Preparation of polypeptides having an amide carboxyl terminal end

Assignee

• Hoechst GmbH · DE

Inventors

• Joachim Engels · Kronberg, DE
• Wolfgang Konig · Hofheim, DE
• Hubert Mullner · Kelkheim, DE
• Eugen Uhlmann · Königstein, DE
• Waldemar Wetekam · Eppstein, DE

Key dates

Classification

• Technology area (CPC C)Chemistry; Metallurgy
• CPC primaryC07K2319/75
• WIPO fieldBiotechnology
• WIPO sectorChemistry

Abstract

Polypeptides having a carboxamide carboxyl terminal end and a methionine residue, which is optionally bonded to a bacterial protein, on the amino end can be prepared by synthesis by genetic engineering methods of the corresponding polypeptide having at the C terminal end a glycine residue, and conversion of the latter enzymatically into the amino group of the desired carboxamide group.

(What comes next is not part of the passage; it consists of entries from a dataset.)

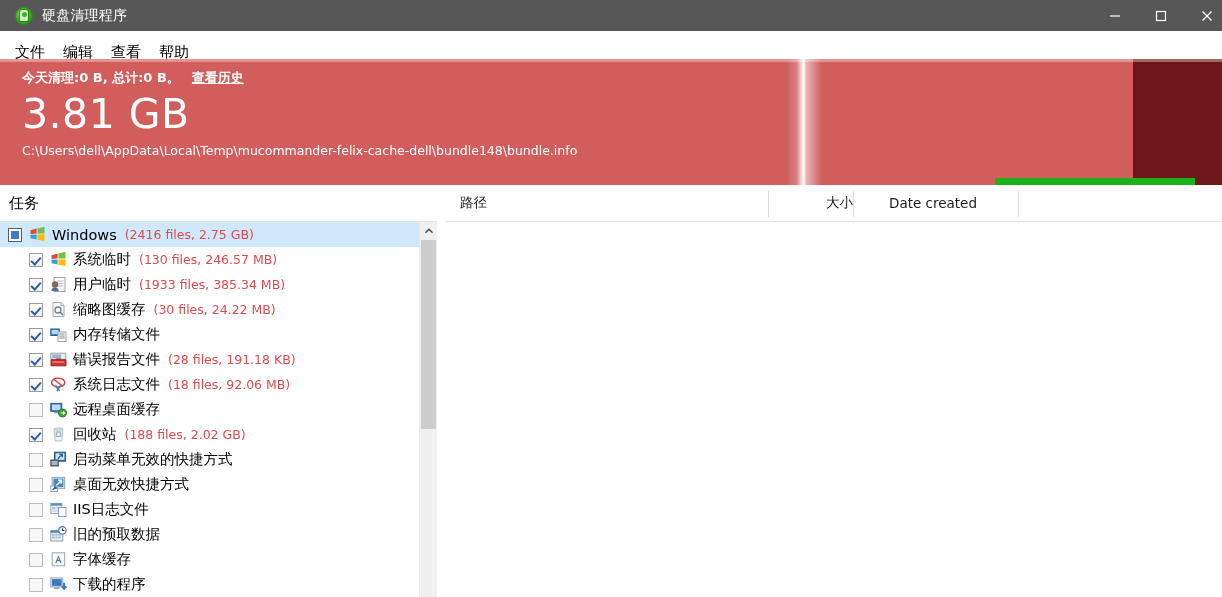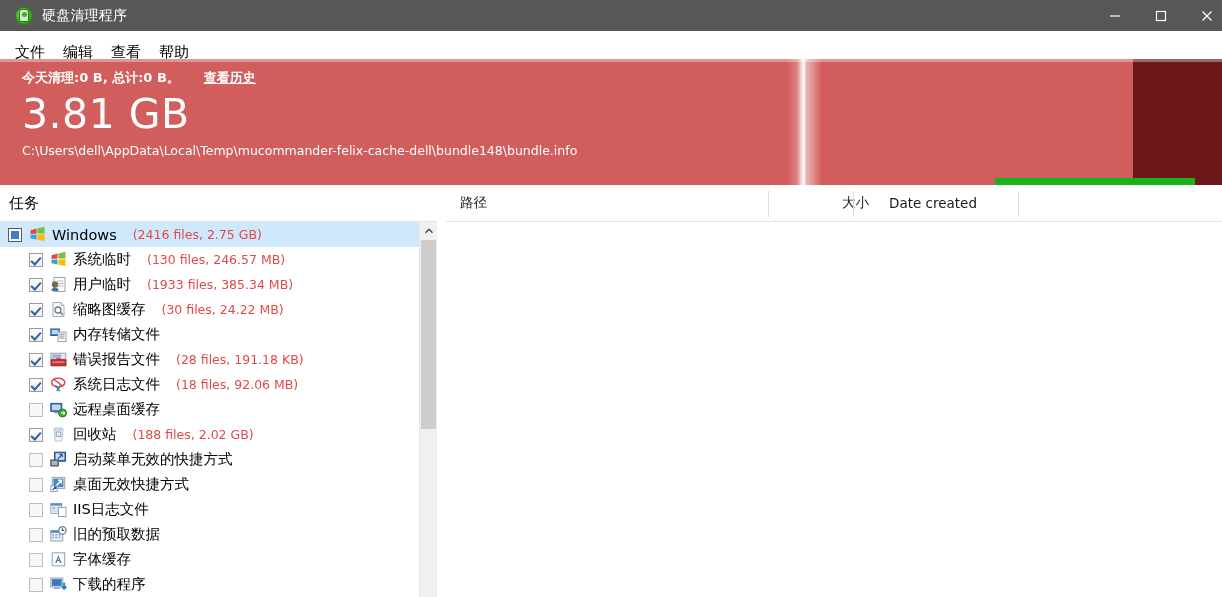--- a/index.html
+++ b/index.html
@@ -139,21 +139,21 @@
   }
   .banner-line1 {
     font-size: 13px;
     font-weight: bold;
     color: #ffffff;
     white-space: nowrap;
     line-height: 16px;
   }
   .banner-line1 .history-link {
     text-decoration: underline;
-    margin-left: 24px;
+    margin-left: 12px;
     font-weight: bold;
   }
   .banner-size {
     font-size: 41px;
     color: #ffffff;
     line-height: 50px;
     margin-top: 3px;
     font-weight: normal;
     letter-spacing: .5px;
   }
@@ -301,21 +301,21 @@
   }
   .ticon svg { display: block; }
 
   .tlabel {
     font-size: 14.5px;
     color: #000000;
   }
   .tcount {
     font-size: 12.5px;
     color: #e04a4a;
-    margin-left: 16px;
+    margin-left: 8px;
   }
 
   
   .vscroll {
     position: absolute;
     left: 419px; top: 37px;
     width: 18px; height: 375px;
     background: #f0f0f0;
     border-left: 1px solid #e8e8e8;
     box-sizing: border-box;
@@ -626,21 +626,21 @@
       </div>
       <div class="right-edge"></div>
     </div>
 
     <div class="pane-divider"></div>
 
     <div class="pane-right">
       <div class="pane-header">
         <div class="col-head" style="left:14px;">路径</div>
         <div class="col-sep" style="left:322px;"></div>
-        <div class="col-head" style="left:368px; width:55px; justify-content:flex-end;">大小</div>
+        <div class="col-head" style="left:352px; width:55px; justify-content:flex-end;">大小</div>
         <div class="col-sep" style="left:407px;"></div>
         <div class="col-head" style="left:443px;">Date created</div>
         <div class="col-sep" style="left:572px;"></div>
       </div>
       <div class="pane-right-body"></div>
     </div>
 
   </div>
 </div>
 

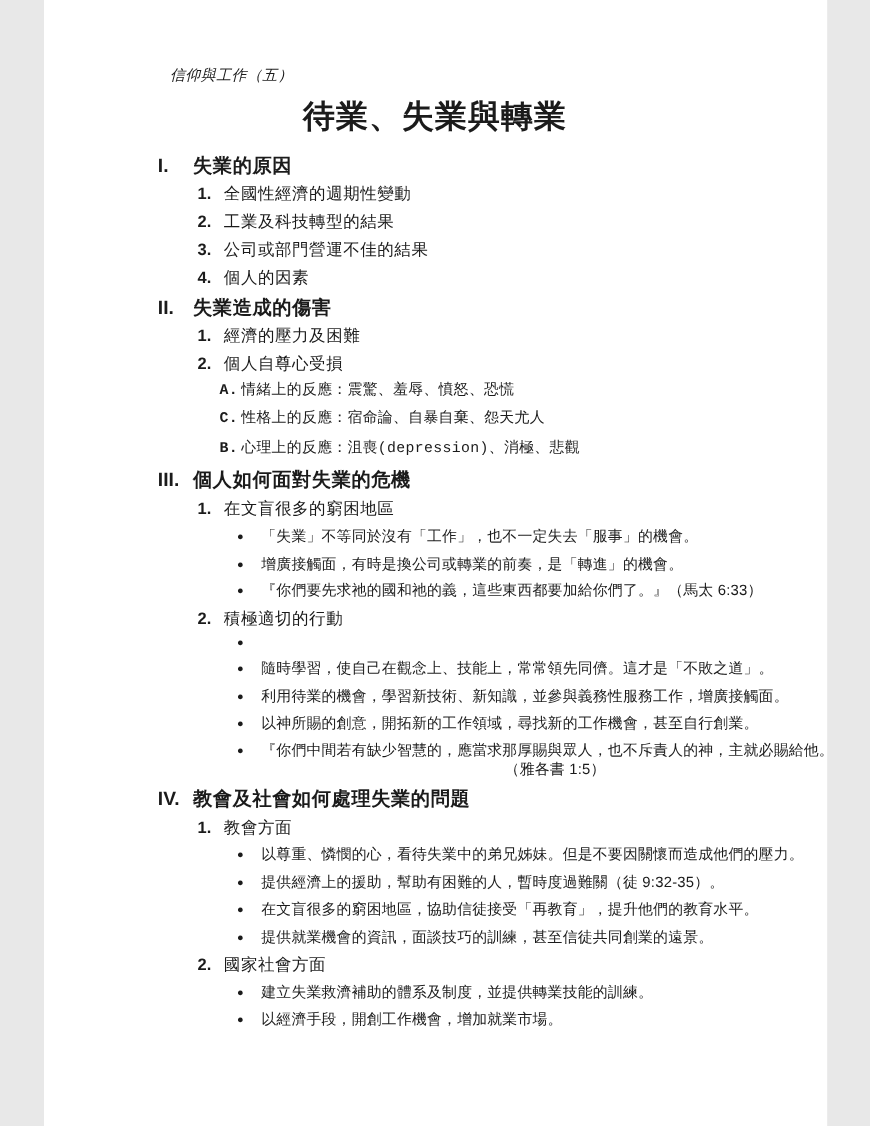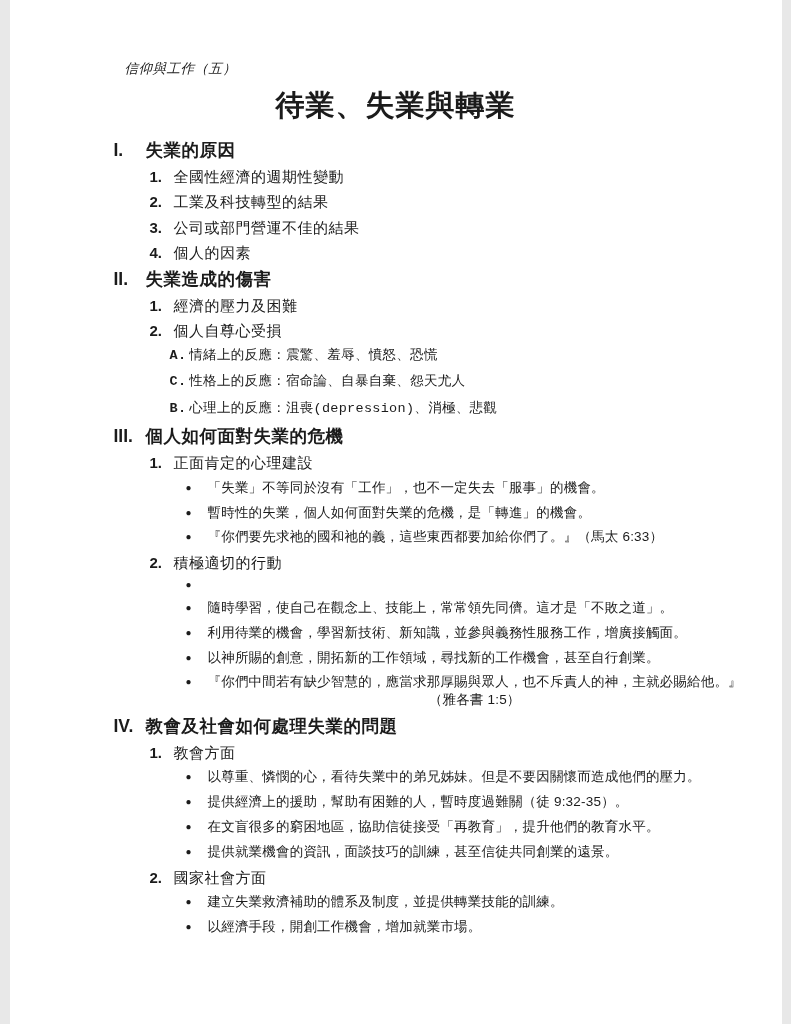--- a/index.html
+++ b/index.html
@@ -1,18 +1,18 @@
 <!DOCTYPE html>
 <html><head>
 <meta charset="utf-8">
 <style>
   html,body { margin:0; padding:0; background:#e8e8e8; }
   .page {
     position:relative;
-    width:772px; height:1024px;
+    width:712px; height:1024px;
     margin:0 auto;
     background:#ffffff;
     color:#1b1b1b;
     font-family:"Liberation Sans", sans-serif;
     overflow:hidden;
   }
   .doc-header {
     position:absolute;
     left:115px; top:60px;
     font-family:"Liberation Serif", serif;
@@ -146,29 +146,29 @@
         </div>
       </div>
       <div class="section">
         <div class="section-heading">
           <span class="numeral">III.</span>
           <span class="heading-text">個人如何面對失業的危機</span>
         </div>
         <div class="item">
           <div class="item-row">
             <span class="item-num">1.</span>
-            <span class="item-text">正面肯定的心理建設</span>
+            <span class="item-text">在文盲很多的窮困地區</span>
           </div>
           <div class="bullet">
             <span class="bullet-glyph">●</span>
             <span class="bullet-text">「失業」不等同於沒有「工作」，也不一定失去「服事」的機會。</span>
           </div>
           <div class="bullet">
             <span class="bullet-glyph">●</span>
-            <span class="bullet-text">暫時性的失業，個人如何面對失業的危機，是「轉進」的機會。</span>
+            <span class="bullet-text">增廣接觸面，有時是換公司或轉業的前奏，是「轉進」的機會。</span>
           </div>
           <div class="bullet">
             <span class="bullet-glyph">●</span>
             <span class="bullet-text">『你們要先求祂的國和祂的義，這些東西都要加給你們了。』（馬太 6:33）</span>
           </div>
         </div>
         <div class="item">
           <div class="item-row">
             <span class="item-num">2.</span>
             <span class="item-text">積極適切的行動</span>

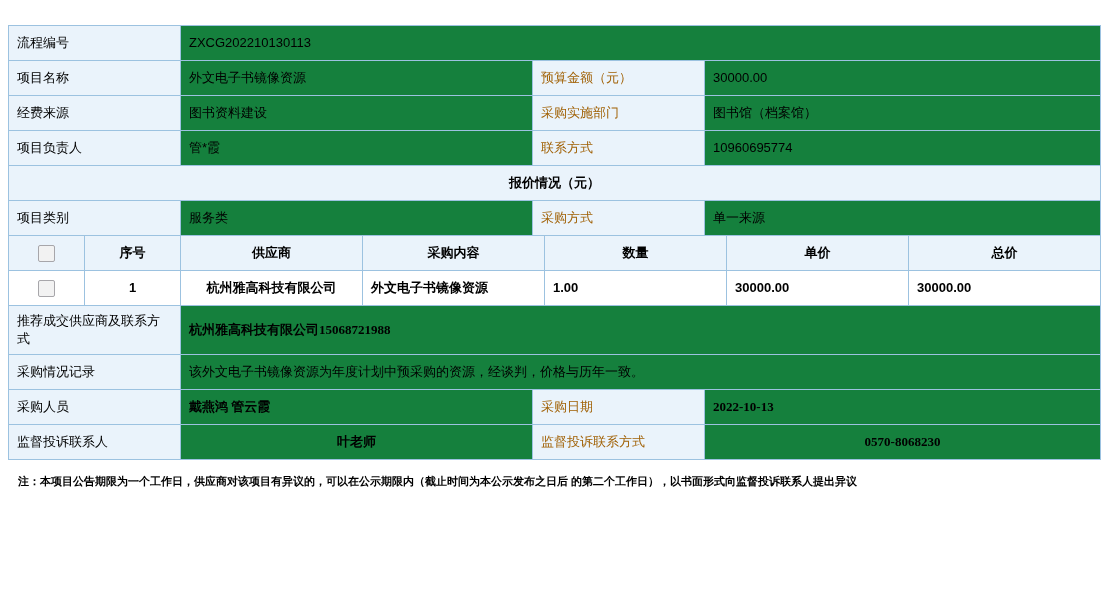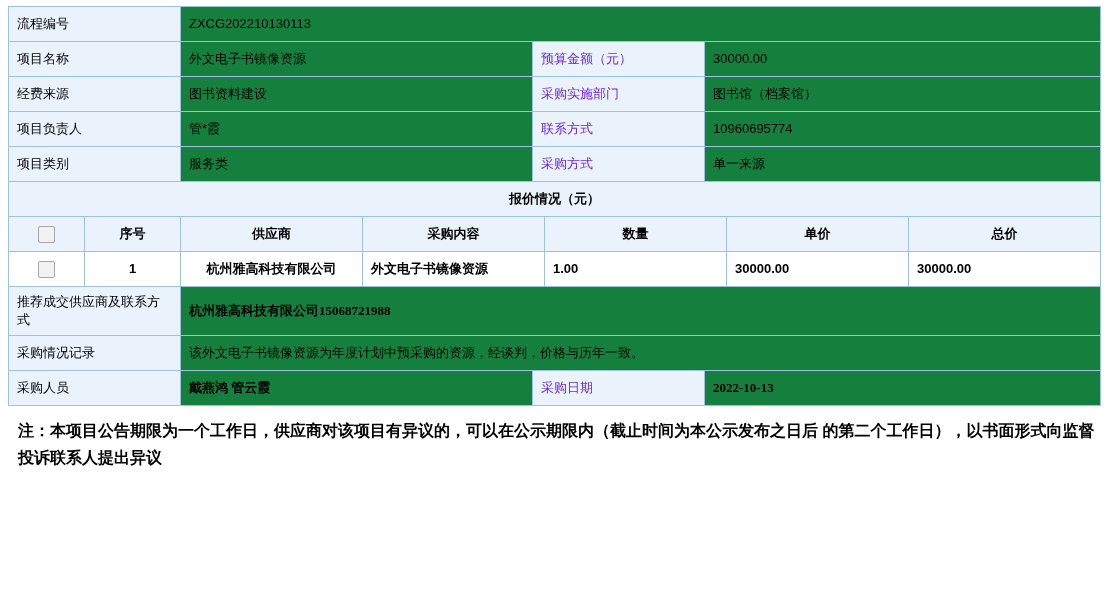--- a/index.html
+++ b/index.html
@@ -16,38 +16,39 @@
   }
   .page {
     padding: 6px 8px 0 8px;
     box-sizing: border-box;
     width: 1116px;
   }
   table.form {
     width: 1092px;
     border-collapse: collapse;
     table-layout: fixed;
+    margin-top: 19px;
   }
   table.form td {
     border: 1px solid #9cc2e0;
     padding: 6px 8px;
     vertical-align: middle;
     font-size: 13px;
     line-height: 1.4;
     height: 22px;
   }
   td.label {
     background: #eaf3fb;
     width: 172px;
     color: #000;
   }
   td.label2 {
     background: #eaf3fb;
     width: 172px;
-    color: #6d28d9;
+    color: #a16207;
   }
   td.value {
     background: #15803d;
   }
   td.section {
     background: #eaf3fb;
     text-align: center;
     font-weight: bold;
     font-size: 14px;
     padding: 7px 8px;
@@ -74,21 +75,21 @@
     border: 1px solid #a7a6aa;
     background: #f2f2f2;
     border-radius: 2px;
     vertical-align: middle;
   }
   td.center { text-align: center; }
   td.bold { font-weight: bold; font-family: Liberation Serif, serif; }
   .note {
     margin: 12px 10px 0 10px;
     font-weight: bold;
-    font-size: 16px;
+    font-size: 11px;
     line-height: 1.65;
     color: #000;
     max-width: 1096px;
   }
 </style>
 </head>
 <body>
 
 <div class="page">
 
@@ -116,27 +117,27 @@
         <td class="label2">采购实施部门</td>
         <td class="value">图书馆（档案馆）</td>
       </tr>
       <tr>
         <td class="label">项目负责人</td>
         <td class="value">管*霞</td>
         <td class="label2">联系方式</td>
         <td class="value">10960695774</td>
       </tr>
       <tr>
+        <td class="section" colspan="4">报价情况（元）</td>
+      </tr>
+      <tr>
         <td class="label">项目类别</td>
         <td class="value">服务类</td>
         <td class="label2">采购方式</td>
         <td class="value">单一来源</td>
-      </tr>
-      <tr>
-        <td class="section" colspan="4">报价情况（元）</td>
       </tr>
     </tbody>
   </table>
 
   <table class="form" style="margin-top:-1px;">
     <colgroup>
       <col style="width:76px">
       <col style="width:96px">
       <col style="width:182px">
       <col style="width:182px">
@@ -185,17 +186,23 @@
       <tr>
         <td class="label">采购情况记录</td>
         <td class="value" colspan="3">该外文电子书镜像资源为年度计划中预采购的资源，经谈判，价格与历年一致。</td>
       </tr>
       <tr>
         <td class="label">采购人员</td>
         <td class="value bold">戴燕鸿  管云霞</td>
         <td class="label2">采购日期</td>
         <td class="value bold">2022-10-13</td>
       </tr>
+      <tr>
+        <td class="label">监督投诉联系人</td>
+        <td class="value bold center">叶老师</td>
+        <td class="label2">监督投诉联系方式</td>
+        <td class="value bold center">0570-8068230</td>
+      </tr>
     </tbody>
   </table>
 
   <div class="note">注：本项目公告期限为一个工作日，供应商对该项目有异议的，可以在公示期限内（截止时间为本公示发布之日后 的第二个工作日），以书面形式向监督投诉联系人提出异议</div>
 </div>
 
 </body></html>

Peptides which have the aminoacid sequence of growth hormone releasing factor, part sequences thereof, or modifications of these peptides, are readily accessible by this means. The synthesis by genetic engineering methods is advantageously carried out via two gene fragments which are synthesized chemically from smaller, single-stranded structural units. The two gene fragments are then linked enzymatically to give the complete gene, which is incorporated into a suitable vector, amplified there, and the peptide is isolated directly or as a fused protein, and is converted enzymatically into the desired amide.